- Exercise aim:
Please retype the data below exactly, stopping after the line with "total: 28288.40 -> 28747.54" and skipping every picture.

- Data to use:

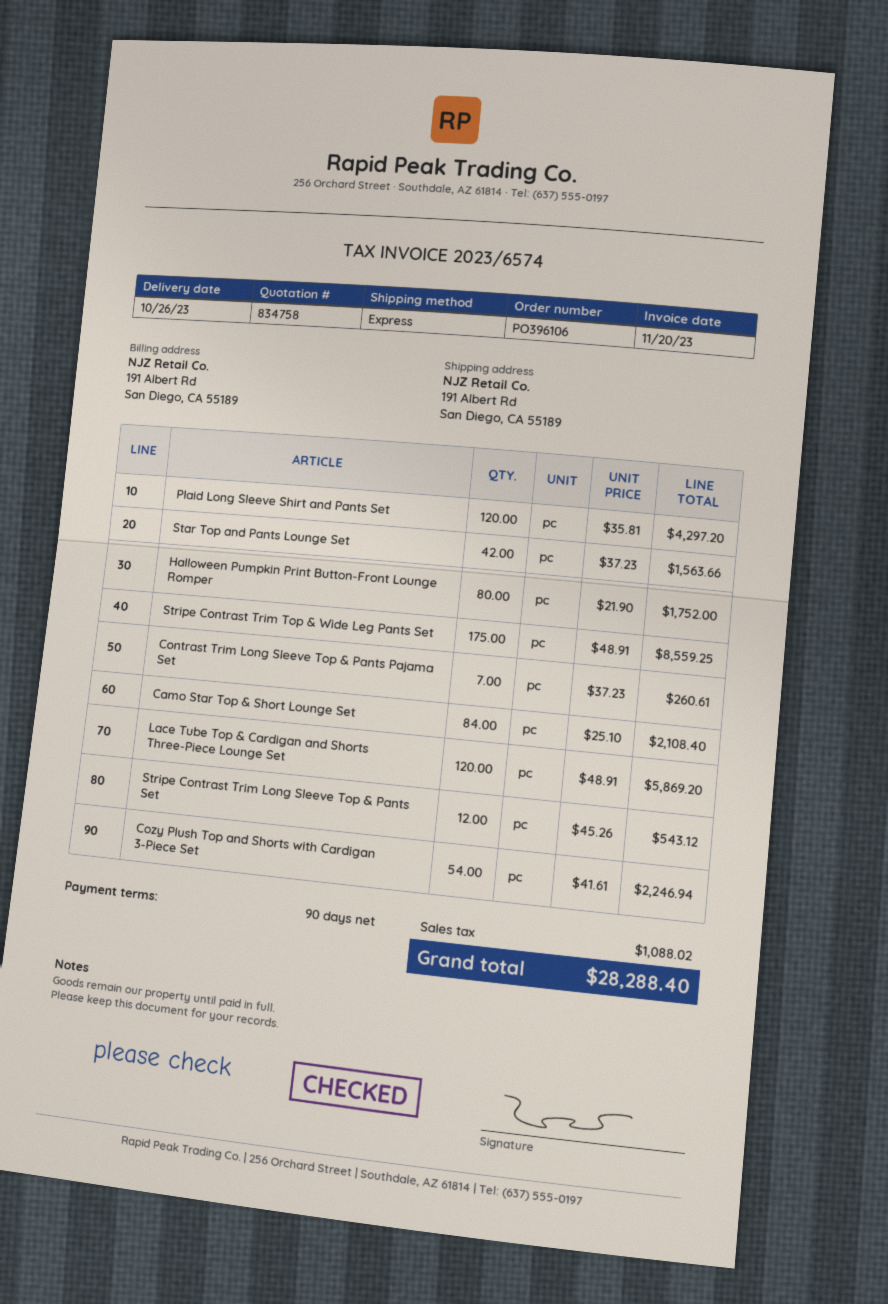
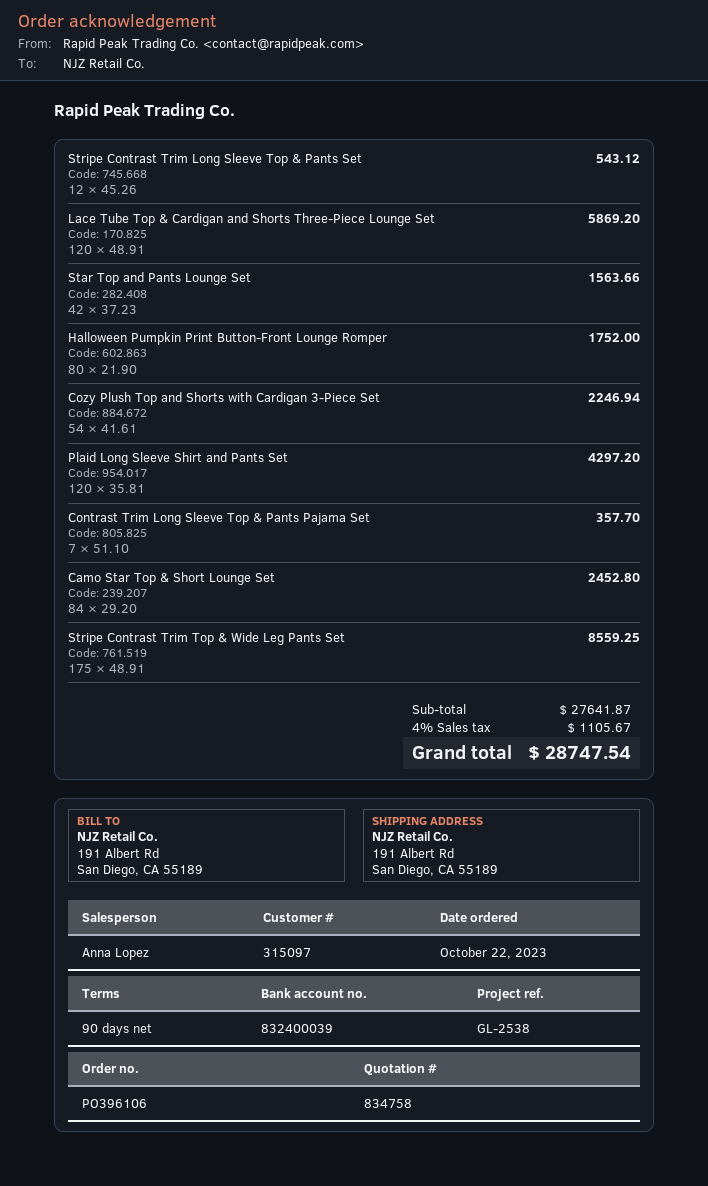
Contrast Trim Long Sleeve Top & Pants Pajama Set: 7 x 37.23 = 260.61 -> 7 x 51.10 = 357.70
Camo Star Top & Short Lounge Set: 84 x 25.10 = 2108.40 -> 84 x 29.20 = 2452.80
tax: 1088.02 -> 1105.67
total: 28288.40 -> 28747.54

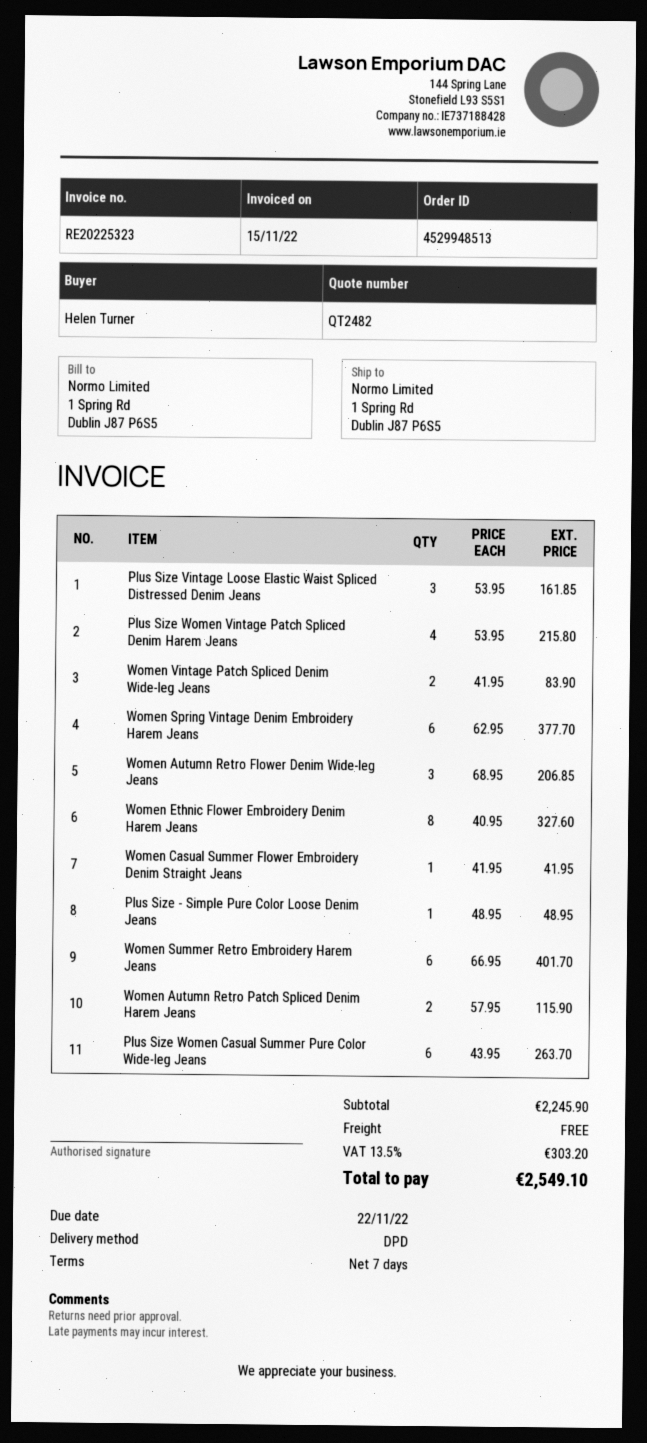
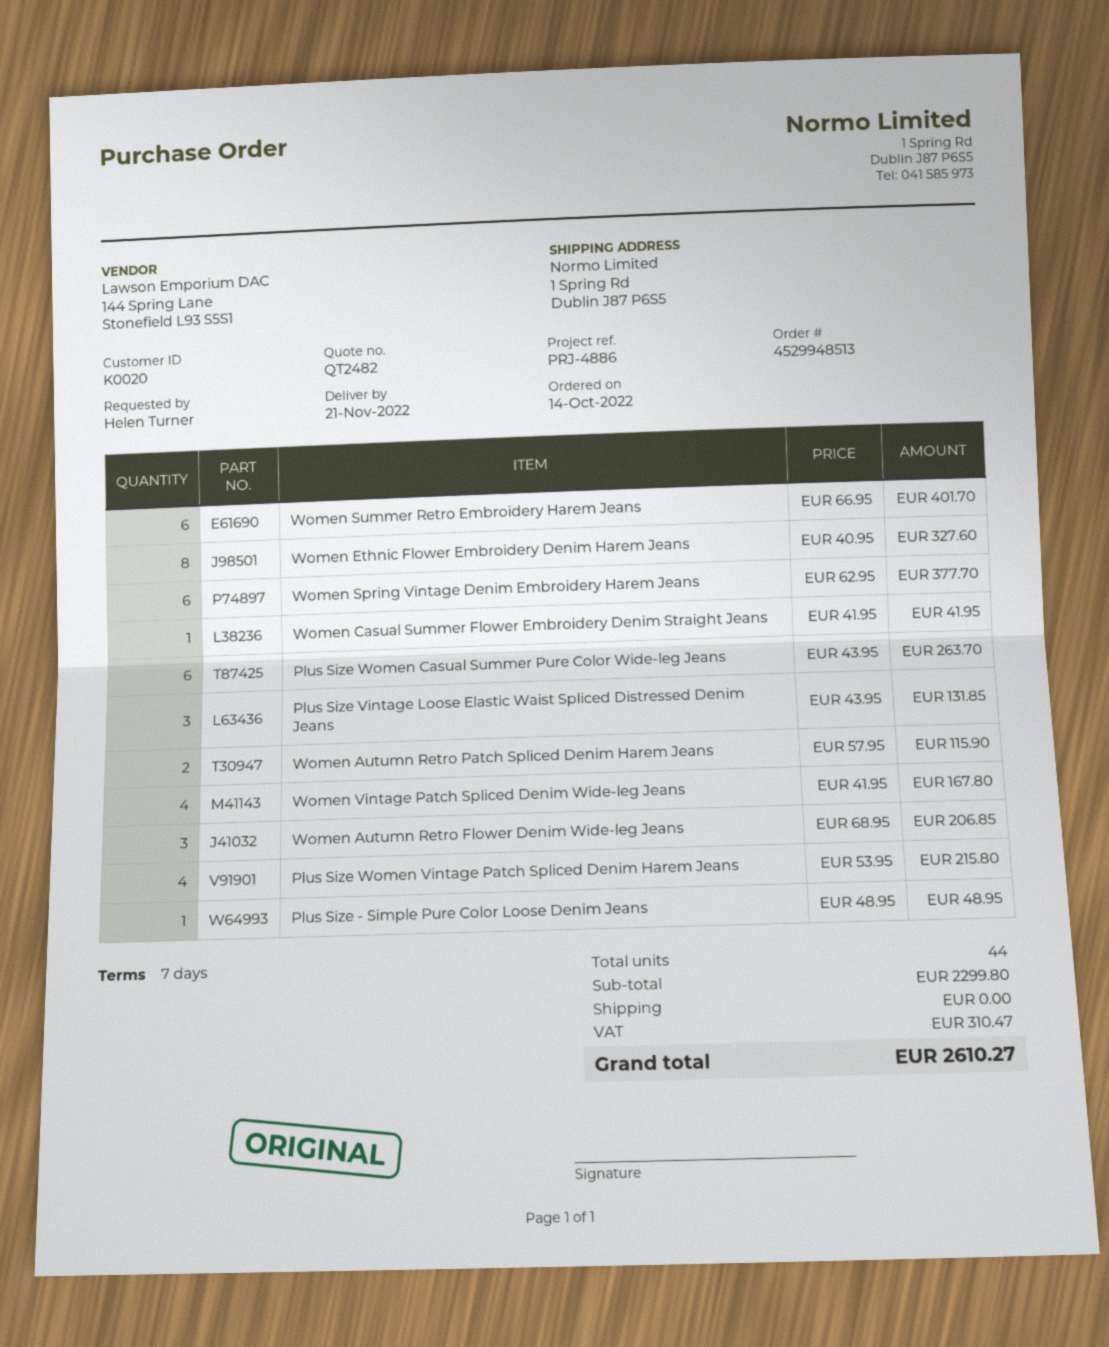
Plus Size Vintage Loose Elastic Waist Spliced Distressed Denim Jeans: 3 x 53.95 = 161.85 -> 3 x 43.95 = 131.85
Women Vintage Patch Spliced Denim Wide-leg Jeans: 2 x 41.95 = 83.90 -> 4 x 41.95 = 167.80
subtotal: 2245.90 -> 2299.80
tax: 303.20 -> 310.47
total: 2549.10 -> 2610.27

- Response to this exercise:
Contrast Trim Long Sleeve Top & Pants Pajama Set: 7 x 37.23 = 260.61 -> 7 x 51.10 = 357.70
Camo Star Top & Short Lounge Set: 84 x 25.10 = 2108.40 -> 84 x 29.20 = 2452.80
tax: 1088.02 -> 1105.67
total: 28288.40 -> 28747.54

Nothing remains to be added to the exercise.